Er trat an, um Land und SPÖ zu reformieren. Nun zittert Christian Kern um den zweiten Platz. Viele, die er anfangs begeisterte, fragen sich: Kann man ihn immer noch wählen? Wie konnte es so weit kommen? Und wie viel Schuld trägt er selbst? Eine Rekonstruktion

BARBARA TóTH, FLORIAN KLENK | POLITIK | aus FALTER 41/17 vom 10.10.2017

Foto: Christopher Glanzl

Christian Kern kämpft jetzt also. Er sagt, dass man ihn nun kennenlernen werde. Dass er in der Politik bleiben werde. Die nächsten neun Jahre. Die Frage ist bloß: in welcher Funktion? Im Kanzleramt wird Kern vermutlich nicht mehr residieren, zumindest prophezeien das die Meinungsforscher.
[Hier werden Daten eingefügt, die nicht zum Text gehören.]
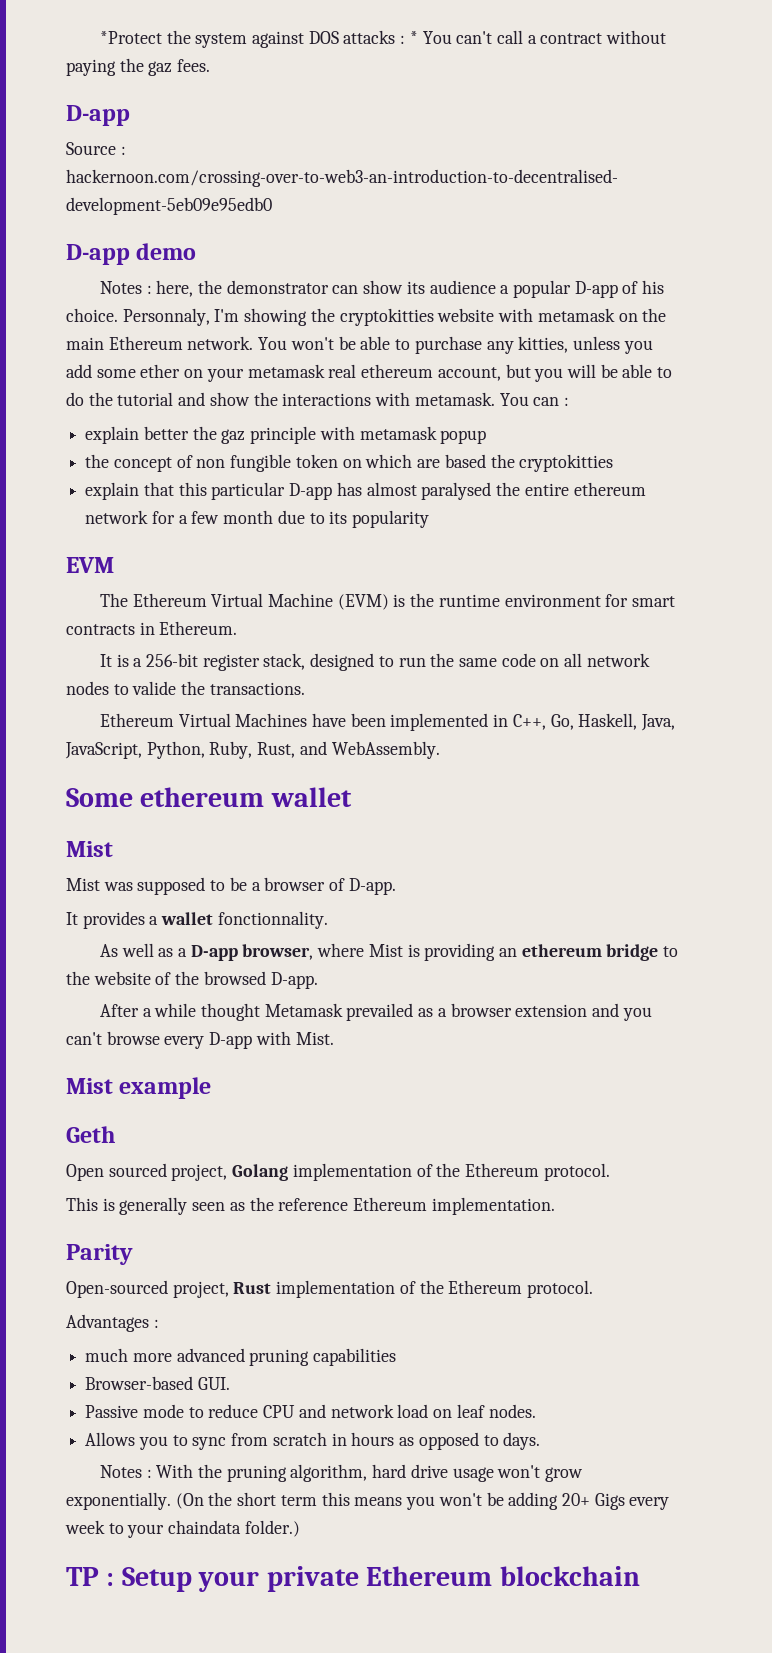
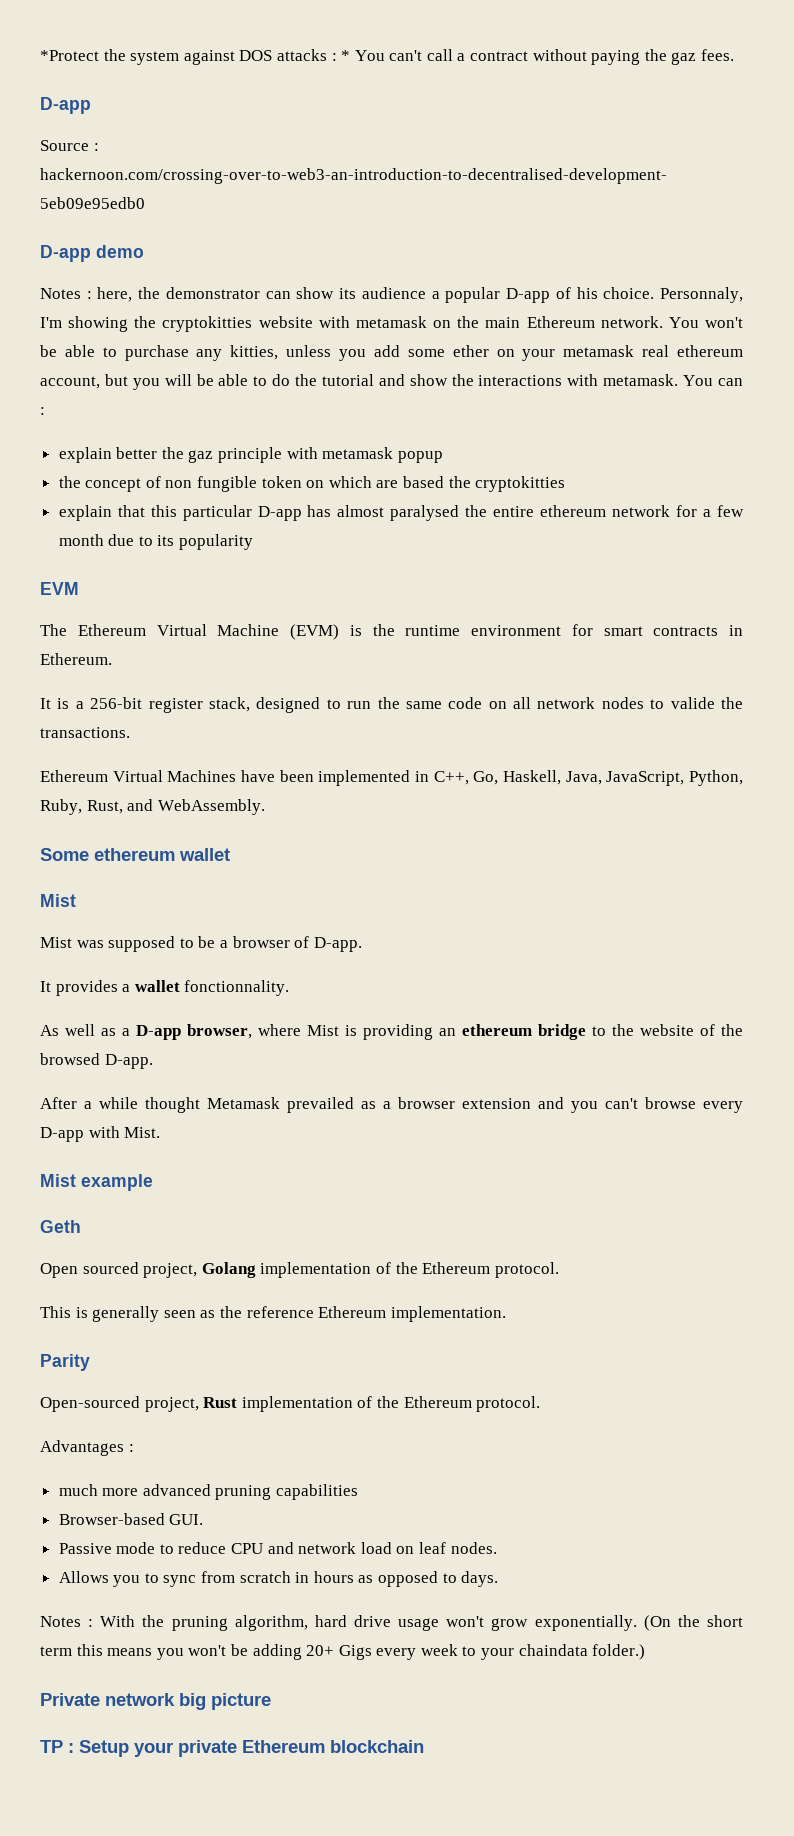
(300, 1528) none -> [40,1693,271,1710] // Private network big picture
Sein Platz wird in der Löwelstraße sein, wo die in ihren Grundfesten erschütterte SPÖ ihre Parteizentrale hat.

Im Puls-4-Studio am Sonntag, beim Aufeinandertreffen des SPÖ-Chefs mit ÖVP-Chef Sebastian Kurz, zeigte Kern seine aggressive Seite. Er unterbrach, er konterte, manchmal feixte er auch. Was er von Kurz hält, sah das Publikum gleich am Anfang, bei der vom Privatsender erfundenen gegenseitigen Geschenksübergabe. Kurz schenkte Kern ein Buch, das der Vielleser natürlich schon hat – wie er auch gleich anmerkte.

Kern schenkte Kurz ein Candlelight-Dinner „für Sie und Ihre Frau“. Kurz ist nicht verheiratet, das weiß Kern, der vierfache Familienvater und einmal Geschiedene. „Die Rechnungen schicken sie mir dann“, schiebt er noch nach. So spricht ein CEO zu seinem Abteilungsleiter, der sich aus seiner Sicht gerade einen Bonus verdient hat, aber noch viel zu lernen hat im echten Leben. Das hatte etwas Ehrliches, aber auch Herablassendes.